Like many scientists I became annoyed by the need to interrupt my work with sleep. I studied slow-wave EEG asymmetries in dolphins and migrating birds and discovered where to sever my brain to allow the hemispheres to rest alternately. My productivity doubled. I toyed with neurological explanations of phantom limb syndrome and sold my findings to Nintendo, who brought out a Wii console with a proprioceptive controller. I spliced glow-in-the-dark jellyfish genes into grass and created intoxicating lawnscapes for millionaires. Nightclubbers, I discovered, were my largest market for phosphorescent hair.
It wasn't long before the Vatican decreed that my cubic, stackable, headless, limbless and irresistibly tasty Brick-a-Chickens™ were an affront to God, and fanatics in the Holy Office summoned Catholics to a religious war against genetic scientists. Four Nobel laureates were killed by car bombs in the space of three months. In a rushed and secret deal, Monsanto bought the whole artificial animal and vegetable business and started exporting. Within a year, the nutrition of 32 developing nations was as dependent on Western corporations as new-born babes. Three hundred million died in the stock market dip of last March.

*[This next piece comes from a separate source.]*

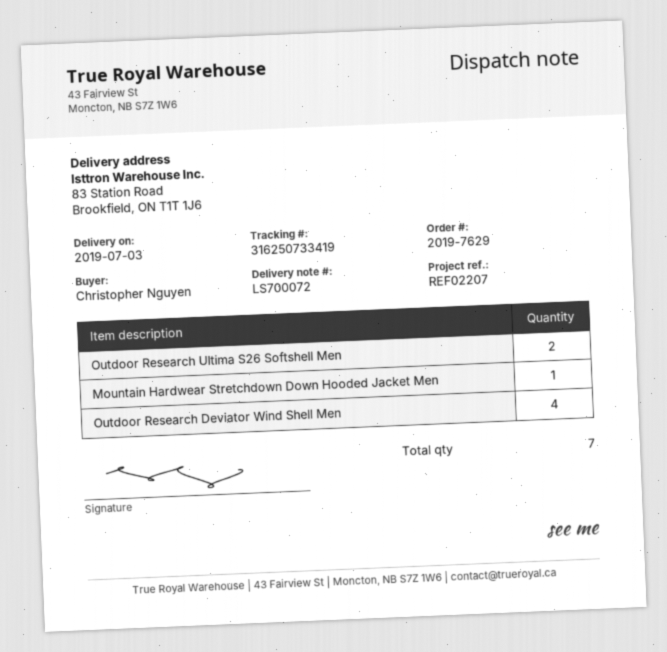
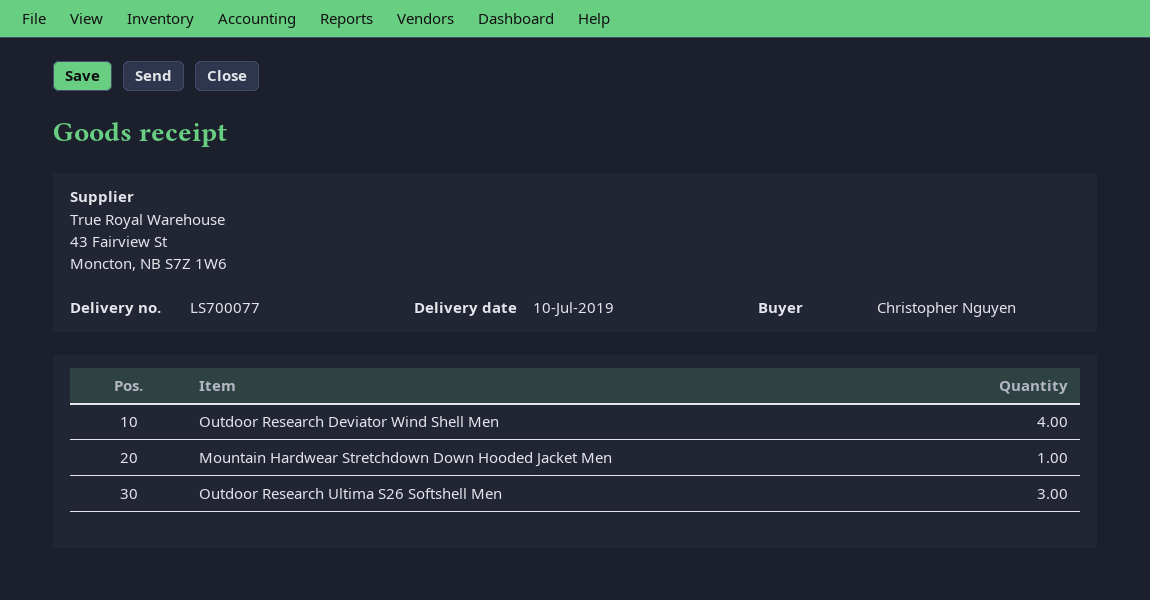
delivery note number: LS700072 -> LS700077
delivery date: 2019-07-03 -> 2019-07-10
Outdoor Research Ultima S26 Softshell Men: 2 -> 3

Someone in the army read my worm-charming paper. They developed a buzzing grenade to flood enemy territory with creepy-crawlies, which field tests showed to be psychologically devastating. Armies now douse occupied land with toxic chemicals as a routine precaution, and it is estimated that it will be decades before plants can grow again in significant portions of Africa and Asia Minor.
In contrast, my glowing lawns ran amok in large parts of Europe and aggressively displaced all other grass species. In confusion, nocturnal animals stopped feeding; owls are now endangered and human disease is increasing in proportion to the rats.
A leaked Pentagon document reveals that sleepless infantrymen can now each control up to eight proprioceptive weapons-carrying robot arms. Rapid military victories were had before the ranks were gutted by depression and suicide. In Japan, thousands of salarymen committed hara-kiri instead of submitting to company pressure for the anti-sleep procedure; on university campuses, however, it is routine.
I am now a wiser human being. I have learned that even worm-charming contains the key to the gates of Hell. That is why I am again standing on this cliff, and why this time my pocket is reassuringly fat with a fragile gas-filled bottle, smuggled from my old digs on Wreckyn Street.